The High Rhön Road (Hochrhönstraße) runs through the Bavarian Rhön from Bischofsheim an der Rhön to Fladungen (south to north). It bears the state road number St 2288, is 25 kilometres long, runs over the central highlands of the Rhön, known as the Long Rhön, and is an important communication link in the High Rhön. In winter the High Rhön Road in the Long Rhön is often closed due to heavy snowfall and winds that block the road with snowdrifts.

== History ==

The High Rhön Road was planned in the 1930s and construction began at the outset of the Second World War. The work was carried out by the Reichsarbeitsdienst, but it was gravelled and not tarmacked until after the end of the war.

The counties of Bad Neustadt and Mellrichstadt agreed in 1958 to take over the road and upgrade it. With considerably help from the treasury of the Free State of Bavaria it was surfaced with tarmac. The High Rhön Road was opened to traffic by the then Bavarian State Secretary for the Interior Ministry, Alfons Goppel, on 19 October 1958 in a ceremony in Fladungen.

== Route ==
The kilometrage of the High Rhön Road runs from Bischofsheim towards Fladungen. The zero point lies in Bischofsheim in the upper Brend valley at the crossroads with the St 2088 at a height of about 440 metres above sea level (NN).

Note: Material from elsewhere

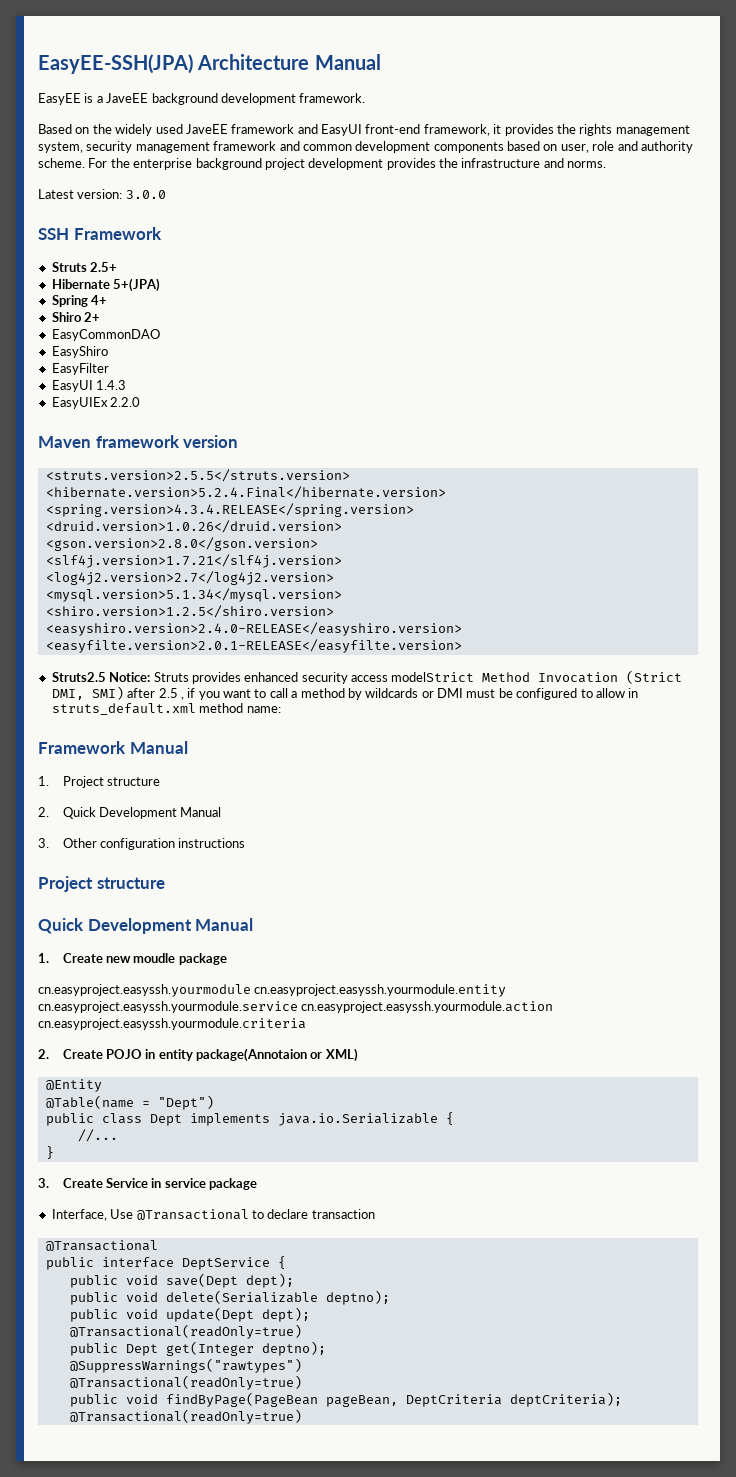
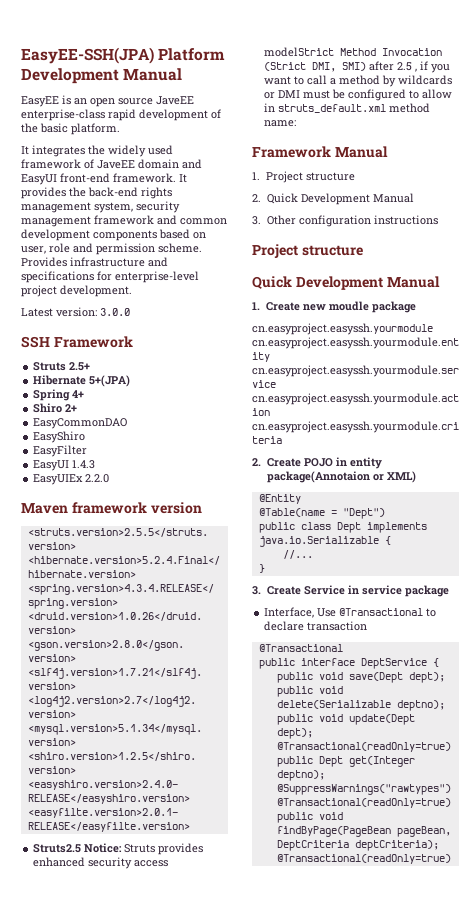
[197,54,310,70] Architecture -> [158,48,226,61] [21,68,119,84] Platform Development
[96,93,366,105] [38,124,295,136] a JaveEE background development framework. // Based on the widely used JaveEE framework -> [74,96,194,107] [21,109,221,121] [21,123,120,135] [21,145,173,157] [21,159,179,169] an open source JaveEE enterprise-class rapid development of the basic platform. // It integrates the widely used framework of JaveEE domain
[423,124,576,136] framework, it provides the -> [113,173,187,183] [21,187,138,199] framework. It provides the back-end
[640,141,693,153] [38,158,607,170] authority scheme. For the enterprise background project development provides the infrastructure and norms. -> [96,243,202,255] [21,257,168,267] [21,271,199,283] [21,285,132,297] permission scheme. Provides infrastructure and specifications for enterprise-level project development.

The High Rhön Road climbs steadily from there, crosses the B 279 at 476 meters above sea level and runs in curves, following the Schwarzbach stream, up to the Bauersberg and past the Rothsee at kilometre 4 by and past the Holzberghof Hunting Lodge at kilometre 6. From here the High Rhön Road enters the Rhön Biosphere Reserve at about 800 metres above sea level and reaches the highlands of the Rhön (Long Rhön). From here parking is only permitted at designated car parks and there is a reduced winter service (no salting). The High Rhön Road runs about 840 metres east past the 926-metrek-high Heidelstein. From the east it is joined by the road from Ginolfs.

A central crossing point in the High Rhön is at the Schornhecke, on the northern slopes of the Heidelstein, at kilometre 10. Here the road is joined by the St 2286 from Oberelsbach to the east, and by the Landstraße (L) 3395 Wüstensachsen in the state of Hesse. The road runs eastwards past the Steinkopf (888 m) and the Stirnberg (902 m) and continues to the Black Moor. On this section it is joined from the east by roads from the Thuringian Hut (Thüringer Hütte), from Roth, Hillenberg and Hausen.

At the Black Moor, at kilometre 18 and a height of 787 metres, the High Rhön Road leaves the Long Rhön and biosphere reserve and winds its way down to Fladungen. At kilometre 25 and roughly 410 metres above sea level, the High Rhön Road ends at its junction with the B 285.

The highest point of the High Rhön Road is about 840 metres above sea level at a point east of the Heidelstein and the Stirnberg. The route runs east of the main crest of the High Rhön.

== Literature ==
- Max Mölter: The High Rhön Road. Verlag Parzeller Fulda, 5th edition, 1986, ISBN 3-7900-0149-X.